I am using SparkSQL in a Java application to do some processing of CSV files using Databricks for parsing.
The data that I process comes from different sources (remote URL, local file, Google cloud storage), and I'm used to turning everything into an InputStream so that I can analyze and process the data without knowing where it came from.
All the documentation I saw on Spark read files from a path, for example.
SparkConf conf = new SparkConf().setAppName("spark-sandbox").setMaster("local"); JavaSparkContext sc = new JavaSparkContext(conf); SQLContext sqlc = new SQLContext(sc); DataFrame df = sqlc.read() .format("com.databricks.spark.csv") .option("inferSchema", "true") .option("header", "true") .load("path/to/file.csv"); DataFrame dfGrouped = df.groupBy("varA","varB") .avg("varC","varD"); dfGrouped.show();
And what I would like to do is read from an InputStream or even a string already in memory. Something like the following:
InputStream stream = new URL( "http://www.sample-videos.com/csv/Sample-Spreadsheet-100-rows.csv" ).openStream(); DataFrame dfRemote = sqlc.read() .format("com.databricks.spark.csv") .option("inferSchema", "true") .option("header", "true") .load(stream); String someString = "imagine,some,csv,data,here"; DataFrame dfFromString = sqlc.read() .format("com.databricks.spark.csv") .option("inferSchema", "true") .option("header", "true") .read(someString);
Is there something simple I'm missing here?

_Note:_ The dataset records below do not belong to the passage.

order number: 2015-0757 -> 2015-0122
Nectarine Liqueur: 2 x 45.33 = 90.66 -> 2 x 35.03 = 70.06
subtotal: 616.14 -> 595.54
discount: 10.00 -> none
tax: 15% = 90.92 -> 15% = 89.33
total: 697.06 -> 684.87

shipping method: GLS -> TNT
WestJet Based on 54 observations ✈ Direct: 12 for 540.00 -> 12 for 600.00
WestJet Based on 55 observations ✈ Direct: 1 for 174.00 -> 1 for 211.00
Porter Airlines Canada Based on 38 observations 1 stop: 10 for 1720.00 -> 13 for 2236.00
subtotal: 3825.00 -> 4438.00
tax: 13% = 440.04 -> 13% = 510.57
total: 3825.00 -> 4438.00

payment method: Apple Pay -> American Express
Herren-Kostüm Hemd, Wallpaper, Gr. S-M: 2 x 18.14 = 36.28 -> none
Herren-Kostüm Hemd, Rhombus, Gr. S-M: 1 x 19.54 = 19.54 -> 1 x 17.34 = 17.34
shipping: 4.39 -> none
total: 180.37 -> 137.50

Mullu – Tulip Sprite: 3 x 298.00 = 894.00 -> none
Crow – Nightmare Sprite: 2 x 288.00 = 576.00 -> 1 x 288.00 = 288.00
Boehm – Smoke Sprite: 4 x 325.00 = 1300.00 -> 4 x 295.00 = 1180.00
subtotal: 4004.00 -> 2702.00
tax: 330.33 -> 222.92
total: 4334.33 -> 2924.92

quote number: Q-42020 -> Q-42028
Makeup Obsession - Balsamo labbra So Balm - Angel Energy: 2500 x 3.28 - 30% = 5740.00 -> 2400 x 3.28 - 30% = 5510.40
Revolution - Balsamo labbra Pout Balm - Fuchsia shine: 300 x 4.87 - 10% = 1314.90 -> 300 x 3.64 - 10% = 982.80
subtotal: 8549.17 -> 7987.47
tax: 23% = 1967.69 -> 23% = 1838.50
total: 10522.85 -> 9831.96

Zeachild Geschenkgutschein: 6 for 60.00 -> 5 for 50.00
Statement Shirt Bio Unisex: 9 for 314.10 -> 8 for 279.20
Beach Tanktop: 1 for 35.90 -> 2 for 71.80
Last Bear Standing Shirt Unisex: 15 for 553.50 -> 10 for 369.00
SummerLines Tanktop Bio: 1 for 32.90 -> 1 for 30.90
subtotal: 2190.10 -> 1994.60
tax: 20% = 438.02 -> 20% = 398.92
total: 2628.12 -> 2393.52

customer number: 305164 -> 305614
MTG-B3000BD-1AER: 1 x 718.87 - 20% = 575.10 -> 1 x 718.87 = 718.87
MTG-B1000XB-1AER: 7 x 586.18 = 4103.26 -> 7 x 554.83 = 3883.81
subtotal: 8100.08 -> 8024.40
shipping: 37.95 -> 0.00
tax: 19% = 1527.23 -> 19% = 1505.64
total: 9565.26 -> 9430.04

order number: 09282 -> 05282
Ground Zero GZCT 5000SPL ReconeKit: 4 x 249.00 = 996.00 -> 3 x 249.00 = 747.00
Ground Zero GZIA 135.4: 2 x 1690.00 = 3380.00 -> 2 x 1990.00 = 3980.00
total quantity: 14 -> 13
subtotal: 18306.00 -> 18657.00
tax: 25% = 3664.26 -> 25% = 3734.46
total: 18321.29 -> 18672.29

I have read several documents about Spark Streaming and user receivers, but as far as I can tell, this is opening a connection that will provide data continuously. Spark Streaming seems to break the data into pieces and process it, expecting more data to flow into the endless stream.
My best guess: Spark, as a descendant of Hadoop, expects large amounts of data that are probably located somewhere in the file system. But since Spark still performs in-memory processing, it was reasonable for me that SparkSQL could analyze the data already in memory.
Any help would be appreciated.